Start of Input data

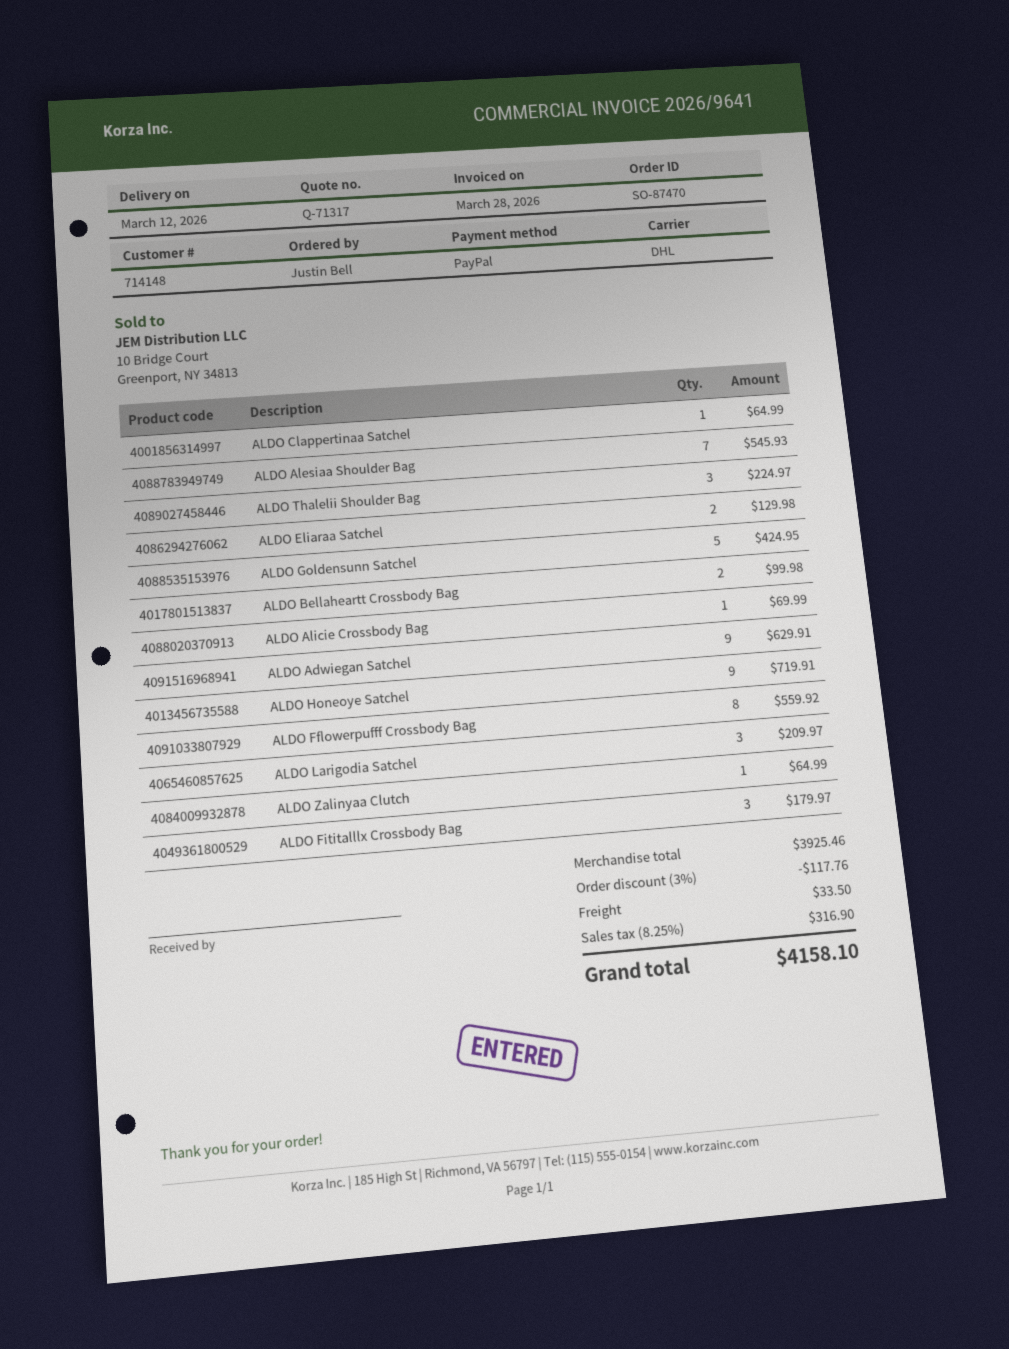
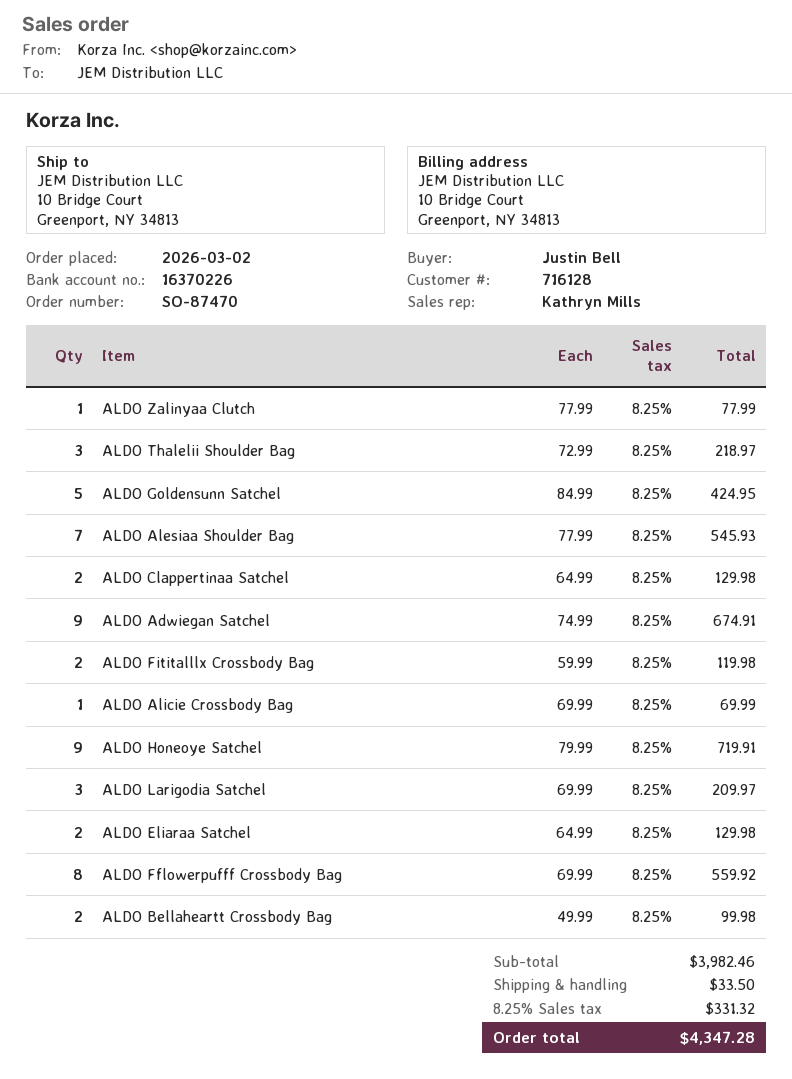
customer number: 714148 -> 716128
ALDO Clappertinaa Satchel: 1 for 64.99 -> 2 for 129.98
ALDO Thalelii Shoulder Bag: 3 for 224.97 -> 3 for 218.97
ALDO Adwiegan Satchel: 9 for 629.91 -> 9 for 674.91
ALDO Zalinyaa Clutch: 1 for 64.99 -> 1 for 77.99
ALDO Fititalllx Crossbody Bag: 3 for 179.97 -> 2 for 119.98
subtotal: 3925.46 -> 3982.46
discount: 3% = 117.76 -> none
tax: 8.25% = 316.90 -> 8.25% = 331.32
total: 4158.10 -> 4347.28

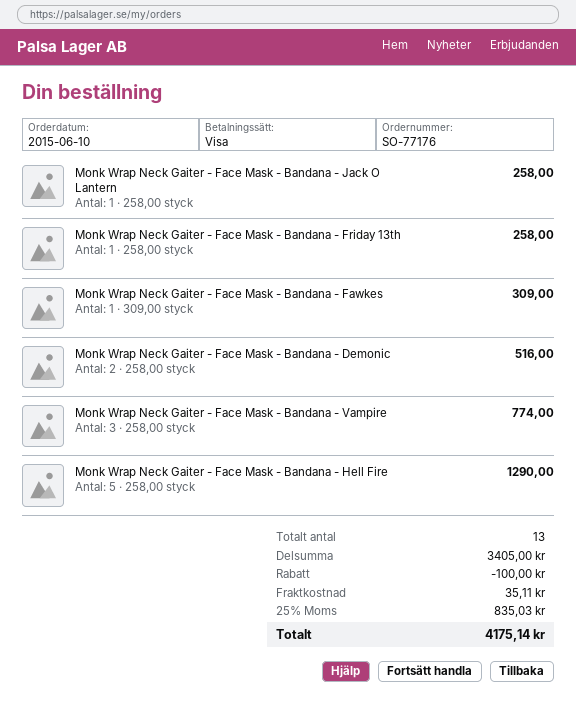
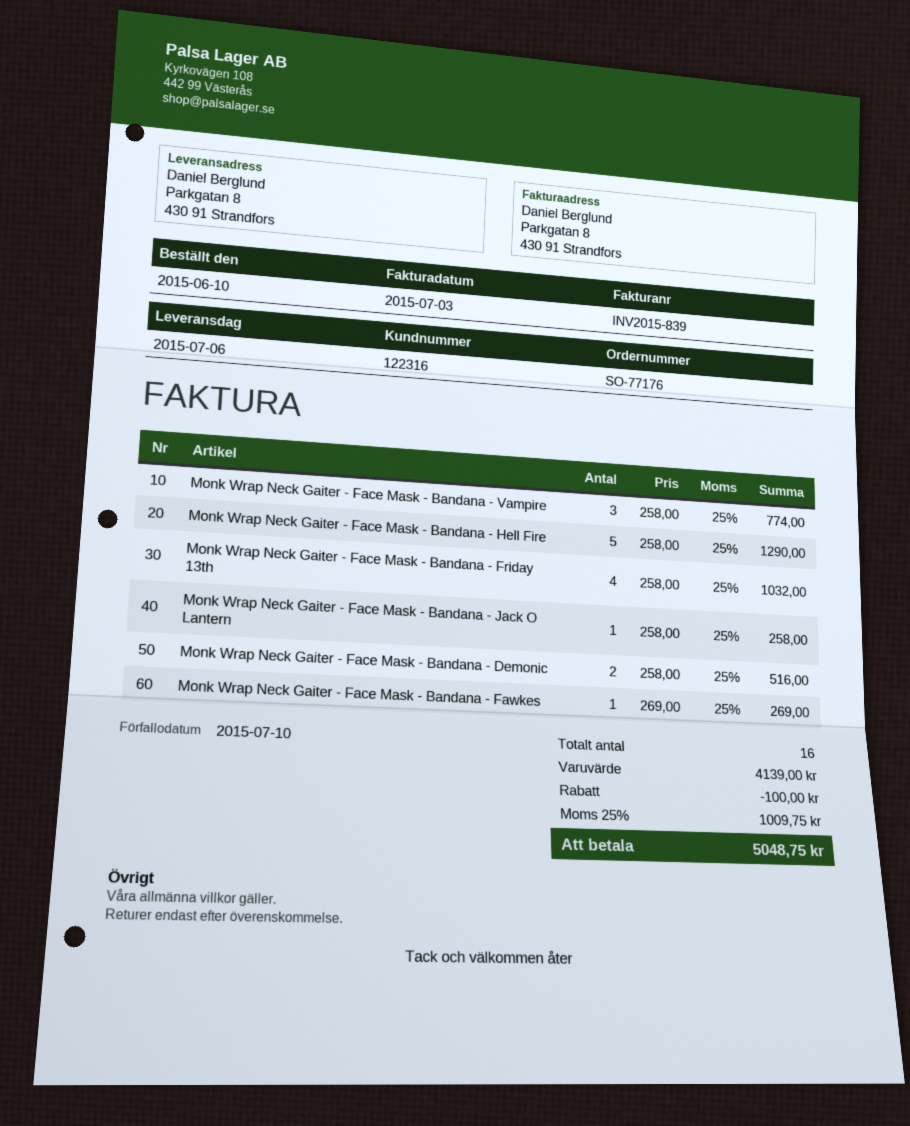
Monk Wrap Neck Gaiter - Face Mask - Bandana - Friday 13th: 1 x 258.00 = 258.00 -> 4 x 258.00 = 1032.00
Monk Wrap Neck Gaiter - Face Mask - Bandana - Fawkes: 1 x 309.00 = 309.00 -> 1 x 269.00 = 269.00
total quantity: 13 -> 16
subtotal: 3405.00 -> 4139.00
shipping: 35.11 -> none
tax: 25% = 835.03 -> 25% = 1009.75
total: 4175.14 -> 5048.75

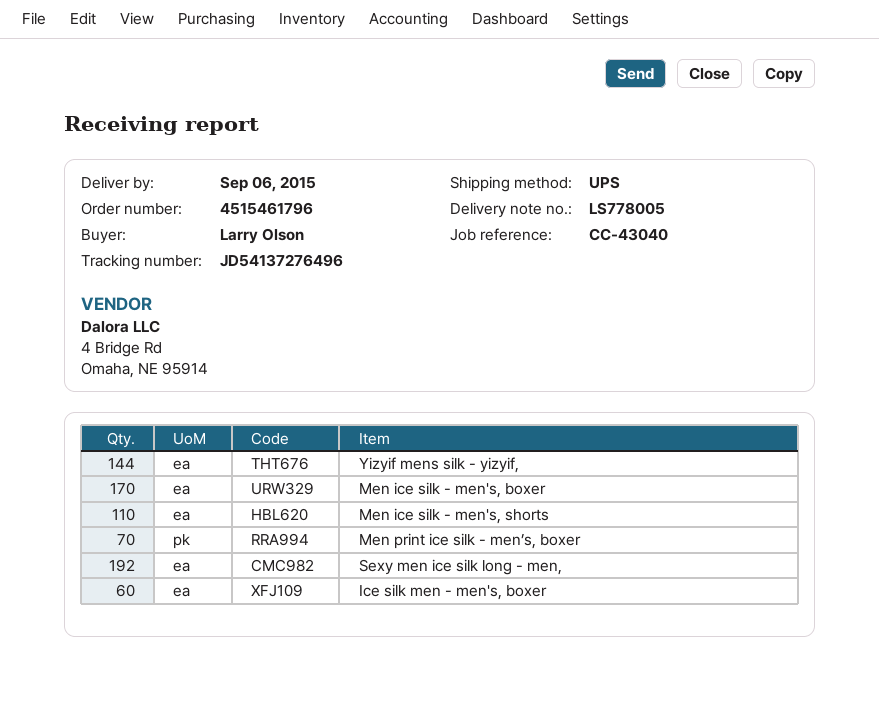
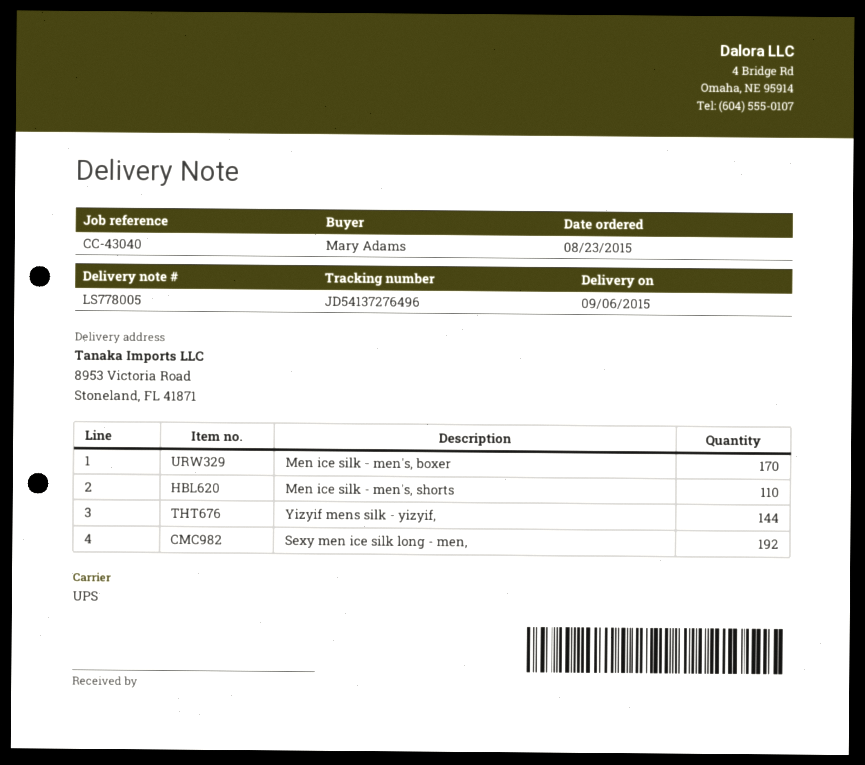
ordered by: Larry Olson -> Mary Adams
Men print ice silk - men’s, boxer: 70 -> none
Ice silk men - men's, boxer: 60 -> none

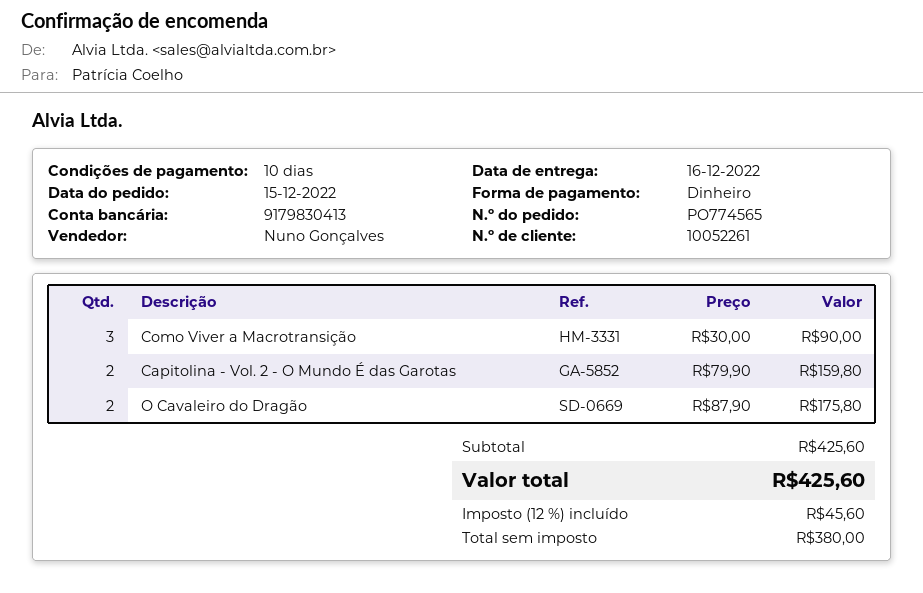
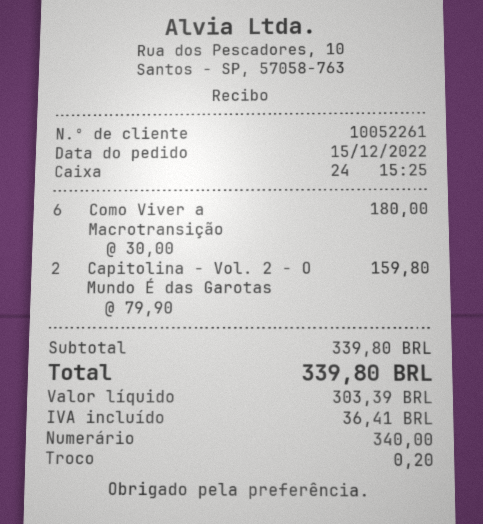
Como Viver a Macrotransição: 3 x 30.00 = 90.00 -> 6 x 30.00 = 180.00
O Cavaleiro do Dragão: 2 x 87.90 = 175.80 -> none
subtotal: 425.60 -> 339.80
net: 380.00 -> 303.39
tax: 45.60 -> 36.41
total: 425.60 -> 339.80

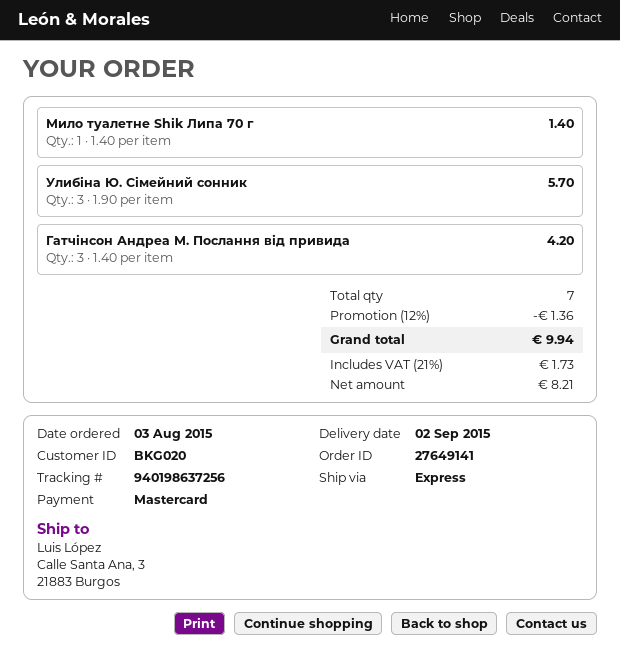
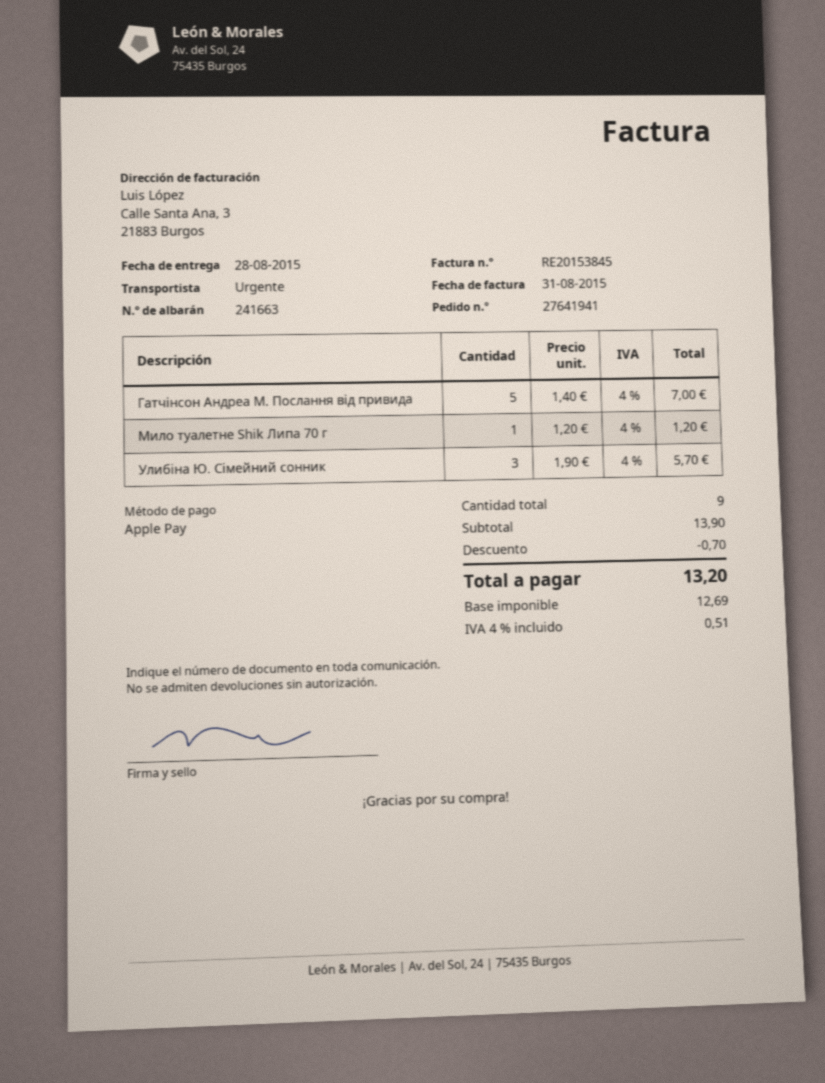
order number: 27649141 -> 27641941
delivery date: 2015-09-02 -> 2015-08-28
payment method: Mastercard -> Apple Pay
Мило туалетне Shik Липа 70 г: 1 x 1.40 = 1.40 -> 1 x 1.20 = 1.20
Гатчінсон Андреа М. Послання від привида: 3 x 1.40 = 4.20 -> 5 x 1.40 = 7.00
total quantity: 7 -> 9
discount: 1.36 -> 0.70
net: 8.21 -> 12.69
tax: 21% = 1.73 -> 4% = 0.51
total: 9.94 -> 13.20

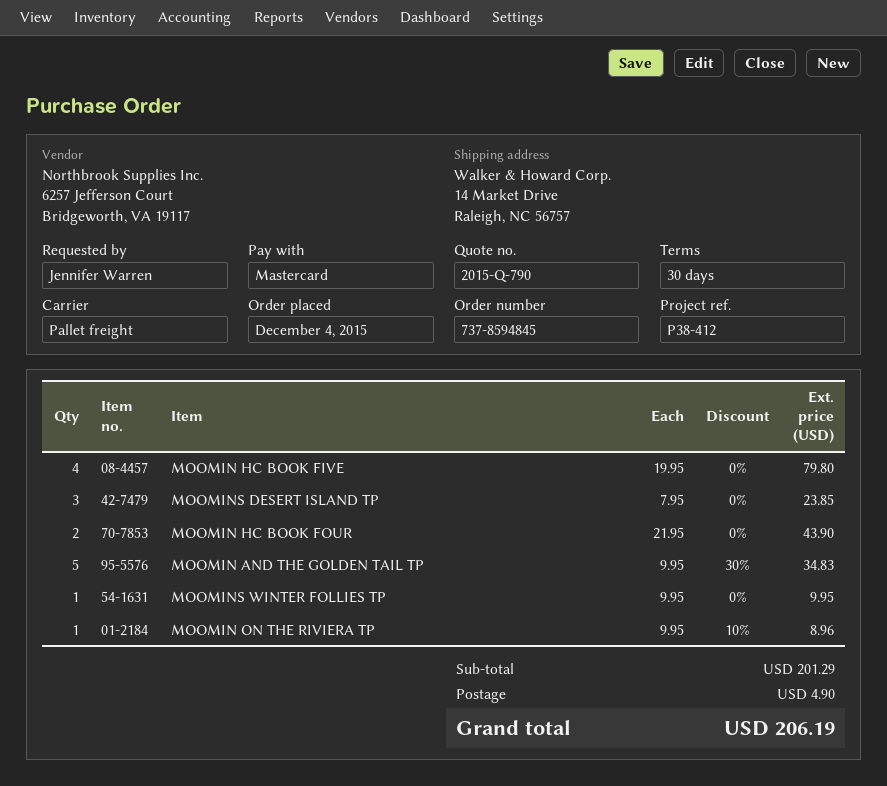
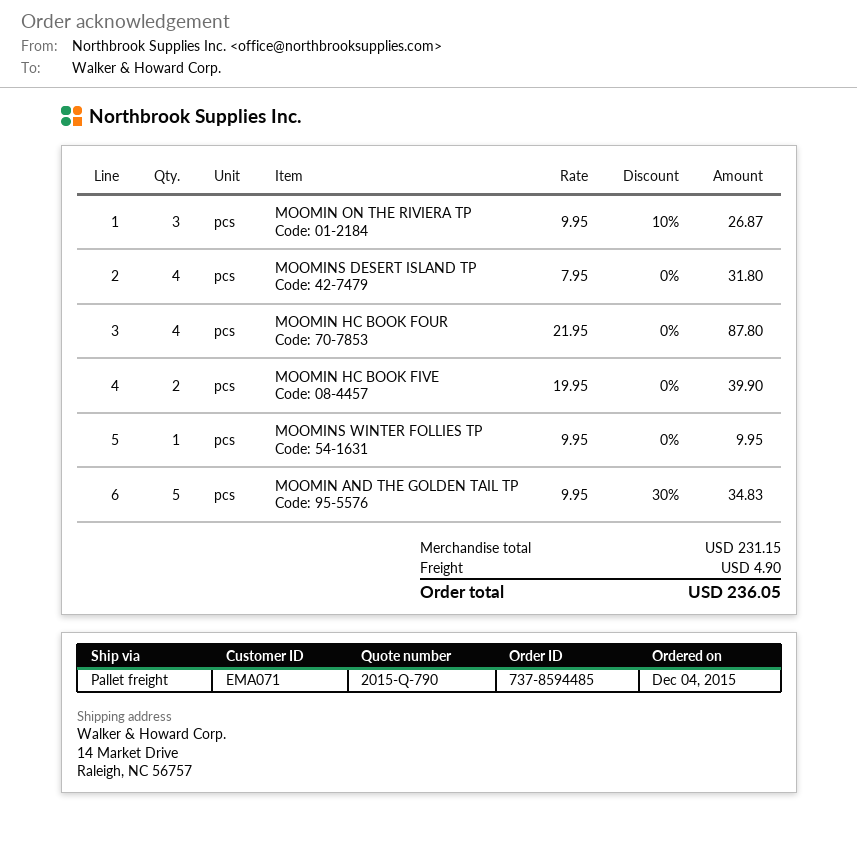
order number: 737-8594845 -> 737-8594485
MOOMIN HC BOOK FIVE: 4 x 19.95 = 79.80 -> 2 x 19.95 = 39.90
MOOMINS DESERT ISLAND TP: 3 x 7.95 = 23.85 -> 4 x 7.95 = 31.80
MOOMIN HC BOOK FOUR: 2 x 21.95 = 43.90 -> 4 x 21.95 = 87.80
MOOMIN ON THE RIVIERA TP: 1 x 9.95 - 10% = 8.96 -> 3 x 9.95 - 10% = 26.87
subtotal: 201.29 -> 231.15
total: 206.19 -> 236.05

End of Input data

Without the pictures, retype exactly the lines from the one that holds "total quantity: 13 -> 16" to the last line of the data above, both of them included.

total quantity: 13 -> 16
subtotal: 3405.00 -> 4139.00
shipping: 35.11 -> none
tax: 25% = 835.03 -> 25% = 1009.75
total: 4175.14 -> 5048.75

ordered by: Larry Olson -> Mary Adams
Men print ice silk - men’s, boxer: 70 -> none
Ice silk men - men's, boxer: 60 -> none

Como Viver a Macrotransição: 3 x 30.00 = 90.00 -> 6 x 30.00 = 180.00
O Cavaleiro do Dragão: 2 x 87.90 = 175.80 -> none
subtotal: 425.60 -> 339.80
net: 380.00 -> 303.39
tax: 45.60 -> 36.41
total: 425.60 -> 339.80

order number: 27649141 -> 27641941
delivery date: 2015-09-02 -> 2015-08-28
payment method: Mastercard -> Apple Pay
Мило туалетне Shik Липа 70 г: 1 x 1.40 = 1.40 -> 1 x 1.20 = 1.20
Гатчінсон Андреа М. Послання від привида: 3 x 1.40 = 4.20 -> 5 x 1.40 = 7.00
total quantity: 7 -> 9
discount: 1.36 -> 0.70
net: 8.21 -> 12.69
tax: 21% = 1.73 -> 4% = 0.51
total: 9.94 -> 13.20

order number: 737-8594845 -> 737-8594485
MOOMIN HC BOOK FIVE: 4 x 19.95 = 79.80 -> 2 x 19.95 = 39.90
MOOMINS DESERT ISLAND TP: 3 x 7.95 = 23.85 -> 4 x 7.95 = 31.80
MOOMIN HC BOOK FOUR: 2 x 21.95 = 43.90 -> 4 x 21.95 = 87.80
MOOMIN ON THE RIVIERA TP: 1 x 9.95 - 10% = 8.96 -> 3 x 9.95 - 10% = 26.87
subtotal: 201.29 -> 231.15
total: 206.19 -> 236.05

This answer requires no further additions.